(ABOUT THIS TASK): From the data below, retype exactly the lines starting with the one that contains "subtotal: 676.13 -> 684.13" and ending with the one that contains "subtotal: 2026.86 -> 3578.22", both included.
Segment Open
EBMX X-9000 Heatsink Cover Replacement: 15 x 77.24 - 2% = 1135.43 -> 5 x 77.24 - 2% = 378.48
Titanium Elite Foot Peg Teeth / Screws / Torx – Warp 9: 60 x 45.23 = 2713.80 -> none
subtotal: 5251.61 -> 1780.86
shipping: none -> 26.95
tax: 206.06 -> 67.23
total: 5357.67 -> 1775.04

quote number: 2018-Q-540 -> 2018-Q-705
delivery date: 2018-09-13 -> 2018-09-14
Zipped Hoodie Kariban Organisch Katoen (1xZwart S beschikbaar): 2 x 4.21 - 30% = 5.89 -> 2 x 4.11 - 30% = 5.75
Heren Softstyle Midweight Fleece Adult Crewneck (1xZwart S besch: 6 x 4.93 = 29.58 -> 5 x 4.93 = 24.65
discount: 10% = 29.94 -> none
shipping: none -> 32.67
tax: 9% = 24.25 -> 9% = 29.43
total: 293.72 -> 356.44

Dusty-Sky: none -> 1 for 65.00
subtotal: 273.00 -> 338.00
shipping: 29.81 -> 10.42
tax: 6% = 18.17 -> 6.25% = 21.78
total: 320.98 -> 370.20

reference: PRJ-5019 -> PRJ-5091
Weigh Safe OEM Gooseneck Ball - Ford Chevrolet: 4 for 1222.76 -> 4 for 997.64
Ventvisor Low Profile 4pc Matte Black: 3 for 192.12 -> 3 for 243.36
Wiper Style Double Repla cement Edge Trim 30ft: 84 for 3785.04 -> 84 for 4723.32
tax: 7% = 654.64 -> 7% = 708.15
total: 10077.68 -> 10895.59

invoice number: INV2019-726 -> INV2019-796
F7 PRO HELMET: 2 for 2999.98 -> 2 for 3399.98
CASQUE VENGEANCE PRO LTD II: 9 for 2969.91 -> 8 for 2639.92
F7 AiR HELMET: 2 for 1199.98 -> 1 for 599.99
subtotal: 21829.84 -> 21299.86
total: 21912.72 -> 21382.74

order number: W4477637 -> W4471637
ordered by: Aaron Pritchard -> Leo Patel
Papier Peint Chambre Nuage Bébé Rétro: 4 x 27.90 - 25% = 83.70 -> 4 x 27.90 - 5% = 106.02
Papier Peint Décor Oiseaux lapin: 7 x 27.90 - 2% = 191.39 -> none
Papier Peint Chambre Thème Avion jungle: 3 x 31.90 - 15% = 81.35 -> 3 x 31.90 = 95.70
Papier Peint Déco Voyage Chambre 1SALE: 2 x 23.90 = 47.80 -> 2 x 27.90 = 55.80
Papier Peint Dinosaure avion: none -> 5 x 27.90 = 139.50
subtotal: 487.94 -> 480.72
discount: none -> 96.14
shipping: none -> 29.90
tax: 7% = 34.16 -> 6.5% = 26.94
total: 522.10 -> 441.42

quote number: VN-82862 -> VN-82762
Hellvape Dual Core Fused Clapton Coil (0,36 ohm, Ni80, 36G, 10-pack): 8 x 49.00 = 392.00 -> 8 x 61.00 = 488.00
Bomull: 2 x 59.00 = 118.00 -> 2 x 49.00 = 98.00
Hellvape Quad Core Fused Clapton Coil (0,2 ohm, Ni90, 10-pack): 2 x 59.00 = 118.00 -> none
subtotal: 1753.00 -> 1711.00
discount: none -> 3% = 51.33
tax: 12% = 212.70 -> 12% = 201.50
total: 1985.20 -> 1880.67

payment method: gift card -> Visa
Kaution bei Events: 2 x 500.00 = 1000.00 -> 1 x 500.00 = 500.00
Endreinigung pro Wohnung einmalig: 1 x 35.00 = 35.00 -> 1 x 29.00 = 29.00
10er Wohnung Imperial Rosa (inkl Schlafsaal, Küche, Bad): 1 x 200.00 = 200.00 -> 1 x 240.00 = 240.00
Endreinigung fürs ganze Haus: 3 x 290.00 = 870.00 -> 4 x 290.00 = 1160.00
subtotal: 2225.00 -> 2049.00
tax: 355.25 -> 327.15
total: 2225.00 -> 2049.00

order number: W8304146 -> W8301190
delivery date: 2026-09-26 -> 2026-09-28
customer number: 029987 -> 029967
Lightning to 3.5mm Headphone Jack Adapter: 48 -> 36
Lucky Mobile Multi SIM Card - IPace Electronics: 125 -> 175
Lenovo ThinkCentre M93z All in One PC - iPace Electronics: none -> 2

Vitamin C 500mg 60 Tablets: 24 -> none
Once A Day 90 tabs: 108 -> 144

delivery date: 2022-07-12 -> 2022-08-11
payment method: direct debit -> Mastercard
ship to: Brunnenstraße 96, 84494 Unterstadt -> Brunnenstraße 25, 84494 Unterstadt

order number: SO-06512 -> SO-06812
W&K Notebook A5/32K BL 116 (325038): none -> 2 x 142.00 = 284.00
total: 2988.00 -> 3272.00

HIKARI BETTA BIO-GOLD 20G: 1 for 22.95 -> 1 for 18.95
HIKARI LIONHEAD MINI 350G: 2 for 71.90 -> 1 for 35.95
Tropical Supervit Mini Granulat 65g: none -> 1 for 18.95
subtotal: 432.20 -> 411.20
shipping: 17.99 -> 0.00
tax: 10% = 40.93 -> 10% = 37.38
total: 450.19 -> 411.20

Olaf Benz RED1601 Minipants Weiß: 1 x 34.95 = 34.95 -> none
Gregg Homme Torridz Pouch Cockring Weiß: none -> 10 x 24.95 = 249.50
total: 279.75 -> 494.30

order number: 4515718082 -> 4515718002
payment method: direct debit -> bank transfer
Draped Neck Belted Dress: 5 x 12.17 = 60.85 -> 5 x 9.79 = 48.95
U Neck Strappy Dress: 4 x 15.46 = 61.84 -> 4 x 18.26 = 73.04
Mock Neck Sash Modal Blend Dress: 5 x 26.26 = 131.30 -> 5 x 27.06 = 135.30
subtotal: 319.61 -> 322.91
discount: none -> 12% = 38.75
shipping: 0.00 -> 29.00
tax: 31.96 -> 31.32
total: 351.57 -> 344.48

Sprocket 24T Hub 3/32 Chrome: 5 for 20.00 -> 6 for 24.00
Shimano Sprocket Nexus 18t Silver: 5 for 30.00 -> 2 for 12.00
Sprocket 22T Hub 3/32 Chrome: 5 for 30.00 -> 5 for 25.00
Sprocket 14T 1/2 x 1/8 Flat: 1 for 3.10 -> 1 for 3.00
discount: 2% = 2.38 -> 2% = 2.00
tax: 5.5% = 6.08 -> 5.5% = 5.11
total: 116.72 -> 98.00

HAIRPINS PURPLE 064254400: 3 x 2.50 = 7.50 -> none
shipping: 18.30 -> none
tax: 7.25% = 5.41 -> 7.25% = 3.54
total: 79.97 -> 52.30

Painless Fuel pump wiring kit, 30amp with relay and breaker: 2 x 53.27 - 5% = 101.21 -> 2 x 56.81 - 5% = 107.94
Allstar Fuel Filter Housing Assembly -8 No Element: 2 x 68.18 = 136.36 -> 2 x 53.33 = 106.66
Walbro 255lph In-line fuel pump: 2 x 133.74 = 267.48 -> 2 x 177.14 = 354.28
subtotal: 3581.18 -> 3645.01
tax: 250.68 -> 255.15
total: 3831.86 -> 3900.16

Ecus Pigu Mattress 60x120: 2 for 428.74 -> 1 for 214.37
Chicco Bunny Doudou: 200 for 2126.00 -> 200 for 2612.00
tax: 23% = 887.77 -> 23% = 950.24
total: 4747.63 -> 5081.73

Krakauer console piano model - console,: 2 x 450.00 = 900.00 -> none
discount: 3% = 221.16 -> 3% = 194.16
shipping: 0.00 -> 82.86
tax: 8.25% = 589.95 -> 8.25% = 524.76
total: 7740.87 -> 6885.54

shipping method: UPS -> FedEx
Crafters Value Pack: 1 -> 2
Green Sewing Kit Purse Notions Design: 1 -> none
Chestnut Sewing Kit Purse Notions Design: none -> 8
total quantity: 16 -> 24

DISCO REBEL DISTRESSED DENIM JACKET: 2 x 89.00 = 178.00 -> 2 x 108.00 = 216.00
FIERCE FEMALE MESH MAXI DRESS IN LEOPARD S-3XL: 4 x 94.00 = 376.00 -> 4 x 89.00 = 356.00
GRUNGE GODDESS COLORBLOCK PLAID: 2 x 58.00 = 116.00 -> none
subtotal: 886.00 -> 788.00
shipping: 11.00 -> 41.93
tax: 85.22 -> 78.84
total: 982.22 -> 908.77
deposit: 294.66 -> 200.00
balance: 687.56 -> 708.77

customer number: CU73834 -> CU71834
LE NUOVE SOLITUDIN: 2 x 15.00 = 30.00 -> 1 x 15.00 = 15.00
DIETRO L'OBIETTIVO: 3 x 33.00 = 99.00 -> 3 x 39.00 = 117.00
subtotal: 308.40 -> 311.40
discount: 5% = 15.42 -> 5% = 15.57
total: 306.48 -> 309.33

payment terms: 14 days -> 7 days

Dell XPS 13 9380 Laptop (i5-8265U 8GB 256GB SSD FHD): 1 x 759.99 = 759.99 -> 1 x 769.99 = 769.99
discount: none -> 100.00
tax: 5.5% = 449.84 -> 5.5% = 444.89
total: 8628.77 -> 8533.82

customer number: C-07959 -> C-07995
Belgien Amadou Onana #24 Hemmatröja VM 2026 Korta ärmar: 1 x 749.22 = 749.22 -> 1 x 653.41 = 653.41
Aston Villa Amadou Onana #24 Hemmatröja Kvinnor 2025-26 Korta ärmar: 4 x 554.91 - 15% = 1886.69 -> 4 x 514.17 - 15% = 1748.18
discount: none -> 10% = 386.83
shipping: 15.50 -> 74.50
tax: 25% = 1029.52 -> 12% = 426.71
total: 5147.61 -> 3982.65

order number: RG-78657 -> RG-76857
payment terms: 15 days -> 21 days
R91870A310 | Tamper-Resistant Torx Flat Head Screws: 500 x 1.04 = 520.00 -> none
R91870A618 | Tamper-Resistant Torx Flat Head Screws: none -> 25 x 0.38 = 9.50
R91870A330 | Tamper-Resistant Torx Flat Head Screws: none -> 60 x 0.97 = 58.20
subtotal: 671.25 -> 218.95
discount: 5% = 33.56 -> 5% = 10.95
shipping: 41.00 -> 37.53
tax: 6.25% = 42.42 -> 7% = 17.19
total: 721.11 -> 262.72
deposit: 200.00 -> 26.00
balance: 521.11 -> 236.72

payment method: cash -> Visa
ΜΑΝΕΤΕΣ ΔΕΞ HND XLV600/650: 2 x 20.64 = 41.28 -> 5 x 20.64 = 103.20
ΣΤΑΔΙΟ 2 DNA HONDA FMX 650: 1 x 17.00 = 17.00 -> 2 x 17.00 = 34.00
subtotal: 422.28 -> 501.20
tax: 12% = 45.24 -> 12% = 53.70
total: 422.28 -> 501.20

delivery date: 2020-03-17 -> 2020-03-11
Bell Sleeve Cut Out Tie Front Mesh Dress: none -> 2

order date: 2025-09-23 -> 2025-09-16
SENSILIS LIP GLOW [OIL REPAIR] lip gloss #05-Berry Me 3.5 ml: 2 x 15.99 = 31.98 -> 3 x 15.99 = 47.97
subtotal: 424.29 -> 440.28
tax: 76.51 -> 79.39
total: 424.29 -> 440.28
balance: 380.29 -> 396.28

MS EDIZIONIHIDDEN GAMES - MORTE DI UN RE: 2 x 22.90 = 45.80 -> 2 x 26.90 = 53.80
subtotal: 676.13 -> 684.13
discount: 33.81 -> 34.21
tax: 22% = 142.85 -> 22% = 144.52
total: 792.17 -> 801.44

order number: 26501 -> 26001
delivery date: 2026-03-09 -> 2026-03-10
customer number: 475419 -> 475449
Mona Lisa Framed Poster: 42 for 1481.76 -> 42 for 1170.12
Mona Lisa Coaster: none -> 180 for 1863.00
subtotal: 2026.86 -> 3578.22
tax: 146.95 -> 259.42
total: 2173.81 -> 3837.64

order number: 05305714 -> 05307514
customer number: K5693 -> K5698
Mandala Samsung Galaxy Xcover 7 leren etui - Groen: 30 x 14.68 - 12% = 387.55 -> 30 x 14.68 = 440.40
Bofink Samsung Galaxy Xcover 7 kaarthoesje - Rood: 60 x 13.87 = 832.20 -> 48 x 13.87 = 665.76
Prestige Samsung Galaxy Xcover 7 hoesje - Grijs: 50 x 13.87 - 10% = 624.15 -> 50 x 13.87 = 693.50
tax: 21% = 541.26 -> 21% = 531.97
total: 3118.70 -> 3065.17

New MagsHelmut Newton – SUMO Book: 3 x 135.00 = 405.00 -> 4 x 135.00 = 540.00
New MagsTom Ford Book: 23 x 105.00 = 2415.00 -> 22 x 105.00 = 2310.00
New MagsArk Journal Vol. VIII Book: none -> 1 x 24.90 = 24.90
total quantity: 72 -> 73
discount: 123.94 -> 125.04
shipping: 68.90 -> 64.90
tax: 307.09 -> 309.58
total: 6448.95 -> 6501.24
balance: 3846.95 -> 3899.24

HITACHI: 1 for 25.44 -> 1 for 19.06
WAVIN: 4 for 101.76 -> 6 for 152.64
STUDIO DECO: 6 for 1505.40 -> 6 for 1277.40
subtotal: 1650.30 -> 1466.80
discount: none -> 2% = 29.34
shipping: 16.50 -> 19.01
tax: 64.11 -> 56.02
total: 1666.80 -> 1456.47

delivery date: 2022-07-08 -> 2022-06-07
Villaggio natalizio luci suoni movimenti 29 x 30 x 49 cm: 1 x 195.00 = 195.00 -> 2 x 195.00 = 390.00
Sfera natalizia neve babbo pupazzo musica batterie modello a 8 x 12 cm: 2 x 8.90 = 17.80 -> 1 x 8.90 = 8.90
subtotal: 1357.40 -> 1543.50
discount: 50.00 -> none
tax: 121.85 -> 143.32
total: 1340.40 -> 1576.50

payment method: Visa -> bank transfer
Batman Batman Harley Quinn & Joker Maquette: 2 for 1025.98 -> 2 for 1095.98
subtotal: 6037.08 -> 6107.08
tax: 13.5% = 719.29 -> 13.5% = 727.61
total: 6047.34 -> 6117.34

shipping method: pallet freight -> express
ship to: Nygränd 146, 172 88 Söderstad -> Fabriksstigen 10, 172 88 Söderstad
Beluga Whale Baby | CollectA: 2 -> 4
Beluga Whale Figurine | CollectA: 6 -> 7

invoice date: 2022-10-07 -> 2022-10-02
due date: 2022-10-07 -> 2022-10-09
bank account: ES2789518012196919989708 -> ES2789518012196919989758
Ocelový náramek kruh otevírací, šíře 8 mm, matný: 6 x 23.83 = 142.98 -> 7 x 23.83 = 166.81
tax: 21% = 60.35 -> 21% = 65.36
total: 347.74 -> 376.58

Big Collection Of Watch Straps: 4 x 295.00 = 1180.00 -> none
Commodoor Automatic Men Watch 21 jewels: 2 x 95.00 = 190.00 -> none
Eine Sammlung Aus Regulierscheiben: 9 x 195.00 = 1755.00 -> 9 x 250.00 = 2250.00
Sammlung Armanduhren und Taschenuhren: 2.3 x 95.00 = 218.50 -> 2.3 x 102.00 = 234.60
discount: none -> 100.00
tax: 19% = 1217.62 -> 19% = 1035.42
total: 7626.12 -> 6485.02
Segment Closed
(SOLUTION TO THIS PROBLEM):
subtotal: 676.13 -> 684.13
discount: 33.81 -> 34.21
tax: 22% = 142.85 -> 22% = 144.52
total: 792.17 -> 801.44

order number: 26501 -> 26001
delivery date: 2026-03-09 -> 2026-03-10
customer number: 475419 -> 475449
Mona Lisa Framed Poster: 42 for 1481.76 -> 42 for 1170.12
Mona Lisa Coaster: none -> 180 for 1863.00
subtotal: 2026.86 -> 3578.22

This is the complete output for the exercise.